After several days of drama and debate over death, privilege and compassionate use, Fred Baron will receive the biologic medication to treat his multiple myeolma, according to a brief statement posted by on a blog written by his son, Andrew. The turnabout came after direct pleas by several high-profile personalities - including Hillary Clinton and Lance Armstrong - to Biogen, which sells Tysabri.
"Thanks to the persistence and hard work of so many friends, Frederick has received Tysabri," the statement reads. "The Mayo Clinic working with the FDA found a legal basis for this use. We have every expectation of a positive result. We cannot thank you enough for all of your thoughts and support!"
Fred Baron, you may recall, is a prominent Dallas trial lawyer who helped bankroll John Edwards’ presidential run and also paid for the former senator’s mistress to leave Chapel Hill, North Carolina, after the affair made national headlines. But the 61-year-old fundraiser was given only a few days to live and Biogen refused to make the med available to his Mayo Clinic doctors (back story).
A Biogen spokeswoman yesterday told us the biotech has a policy of not making Tysabri, which is approved only for treating multiple sclerosis and Crohn’s disease, available for any other treatment, even for compassionate use. That’s because the med was linked to a deadly brain infection - PML - which prompted a withdrawal in February 2005. Sales resumed in July 2006, but only under a closely controlled program that restricts access and usage.
The Biogen spokeswoman added that, given the drug’s complicated history, any inadvertent reactions Baron may experience could, theoretically, jeopardize its use for multiple sclerosis and Crohn’s patients if it would somehow cause labeling to change or spark another regulatory review.
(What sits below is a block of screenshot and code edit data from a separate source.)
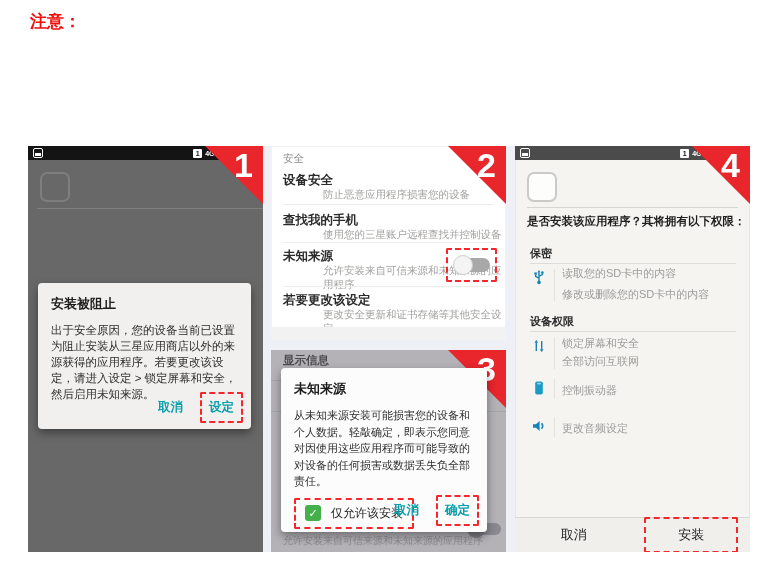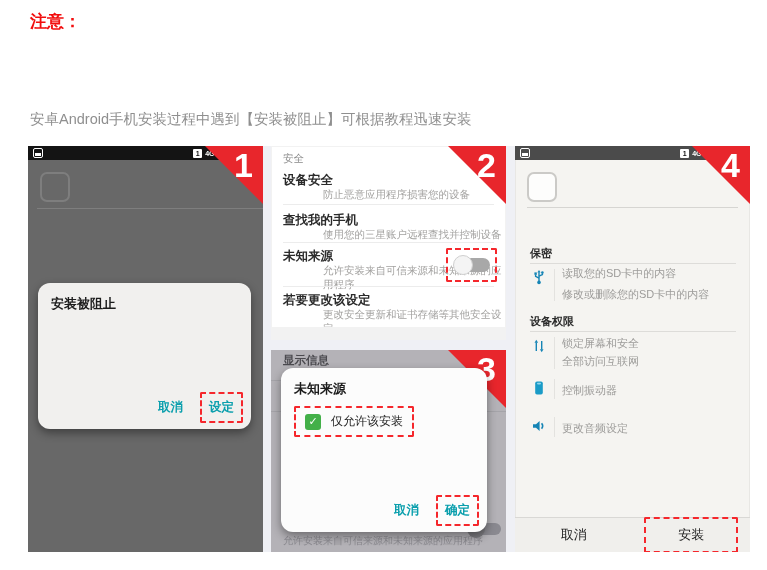--- a/index.html
+++ b/index.html
@@ -33,21 +33,21 @@
             display:flex; align-items:center; justify-content:center; border-radius:1px; }
   .sb-net { color:#fff; font-size:7px; font-weight:bold; }
   .sb-signal { width:0; height:0; border-left:7px solid transparent; border-bottom:7px solid #fff; }
   .sb-time { color:#fff; font-size:8px; }
 
   .ghost { position:absolute; left:12px; top:26px; width:30px; height:30px; border-radius:7px; }
   .ghost-dark  { border:2px solid #7e7e7e; }
   .ghost-light { border:2px solid #cbcac7; background:#fdfdfc; }
   .hrline { position:absolute; height:1px; }
 
-  .dialog { position:absolute; border-radius:12px; box-shadow:0 4px 10px rgba(0,0,0,.4); z-index:5; }
+  .dialog { position:absolute; border-radius:4px; box-shadow:0 4px 10px rgba(0,0,0,.4); z-index:5; }
   .d1 { left:10px; top:137px; width:213px; height:146px; background:#f1f0ee; padding:12px 13px; }
   .d3 { left:10px; top:18px;  width:206px; height:164px; background:#fcfcfc; padding:12px 13px; }
   .dlg-title { font-size:13px; font-weight:bold; color:#1c1c1c; }
   .dlg-body  { margin-top:9px; font-size:11.5px; line-height:16px; color:#2d2d2d; }
   .d3 .dlg-body { font-size:11px; line-height:16.5px; }
   .dlg-btns  { position:absolute; right:8px; bottom:6px; display:flex; align-items:center; gap:10px; }
   .tealbtn { color:#0b9fad; font-size:12.5px; font-weight:bold; padding:5px 7px; cursor:pointer; }
   .dash { border:2px dashed #f5272c; border-radius:2px; }
   .dash-inline { display:inline-flex; align-items:center; }
 
@@ -88,39 +88,39 @@
            border-top:1px solid #d9d8d5; display:flex; z-index:2; }
   .p4bar .half { flex:1; display:flex; align-items:center; justify-content:center; }
   .p4btn { font-size:13px; color:#222; cursor:pointer; }
   .install-callout { padding:7px 32px; }
 </style>
 </head>
 <body>
 
 <div class="page">
   <div class="notice">注意：</div>
-  <div class="subtitle">安卓Android手机安装过程中遇到【安装被阻止】可根据教程迅速安装</div>
 
   <div class="panels">
 
     <div class="phone phone1">
       <div class="statusbar sb-dark">
         <span class="sb-left-icon"></span>
         <span class="sb-right">
           <span class="sb-box">1</span>
           <span class="sb-net">4G</span>
           <span class="sb-signal"></span>
           <span class="sb-time">7</span>
         </span>
       </div>
       <div class="ghost ghost-dark"></div>
       <div class="hrline" style="left:9px; right:0; top:62px; background:#7e7e7e;"></div>
 
       <div class="dialog d1">
         <div class="dlg-title">安装被阻止</div>
+        <div class="dlg-body">出于安全原因，您的设备当前已设置为阻止安装从三星应用商店以外的来源获得的应用程序。若要更改该设定，请进入设定 &gt; 锁定屏幕和安全，然后启用未知来源。</div>
         <div class="dlg-btns">
           <span class="tealbtn">取消</span>
           <span class="dash dash-inline">
               <span class="tealbtn">设定</span>
             </span>
         </div>
       </div>
 
       <div class="tri"></div>
       <div class="tri-num">1</div>
@@ -172,20 +172,21 @@
       <div class="dim-toggle">
         <span class="track"></span>
           <span class="knob"></span>
       </div>
 
       <div class="tri"></div>
       <div class="tri-num">3</div>
 
       <div class="dialog d3">
         <div class="dlg-title">未知来源</div>
+        <div class="dlg-body">从未知来源安装可能损害您的设备和个人数据。轻敲确定，即表示您同意对因使用这些应用程序而可能导致的对设备的任何损害或数据丢失负全部责任。</div>
         <div class="dash chkrow">
           <span class="chkbox">✓</span>
           <span class="chklabel">仅允许该安装</span>
         </div>
         <div class="dlg-btns">
           <span class="tealbtn">取消</span>
           <span class="dash dash-inline">
               <span class="tealbtn">确定</span>
             </span>
         </div>
@@ -198,20 +199,21 @@
         <span class="sb-right">
           <span class="sb-box">1</span>
           <span class="sb-net">4G</span>
           <span class="sb-signal"></span>
           <span class="sb-time">7</span>
         </span>
       </div>
       <div class="ghost ghost-light"></div>
       <div class="hrline" style="left:12px; right:12px; top:61px; background:#d6d5d2;"></div>
 
+      <div class="p4q">是否安装该应用程序？其将拥有以下权限：</div>
 
       <div class="p4sec" style="top:100px;text-align:right;">保密</div>
       <div class="p4hair" style="top:117px;"></div>
 
       <svg class="p4icon" style="top:123px;" viewBox="0 0 16 16">
         <g stroke="#1584b5" stroke-width="1.4" fill="none">
           <path d="M8 12.2V3.2"></path>
             <path d="M8 9.2L4.6 7.4V5.6"></path>
             <path d="M8 7.2l3.4-1.6V4.4"></path>
         </g>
Biogen has similar concerns for the outcome of a Phase I clinical trial testing Tysabri for treating multiple myeloma.
UPDATE: On Friday morning, the Biogen spokeswoman called us to say "we didn't change our minds...The FDA notified us they would be working directly with Mayo (which is one of the site for Biogen's Phase I clinical trial)...Essentially, they cut us out of the loop. In terms of implications (for the clinical trial or any legal issues), it's too early to say." She declined to say whether Biogen was holding talks with the FDA to further clarify any of this.
This morning, an FDA spokeswoman wrote us to say the agency was in touch with Biogen and Baron's doctors, but hadn't made any promise to the biotech about implications for its clinical trial: “The FDA is working with the company and the health care professionals involved - as we would with any such request - under the provisions of FDA’s expanded access program...
“The FDA has provided no such assurance to the company. Our policy is to consider all available information when evaluating the safety and effectiveness of drugs. We recognize and appreciate that expanded access programs involve less-controlled use of experimental treatments than the well-controlled environment of a clinical trial, and thus we would consider information that might be obtained in this instance within that context.”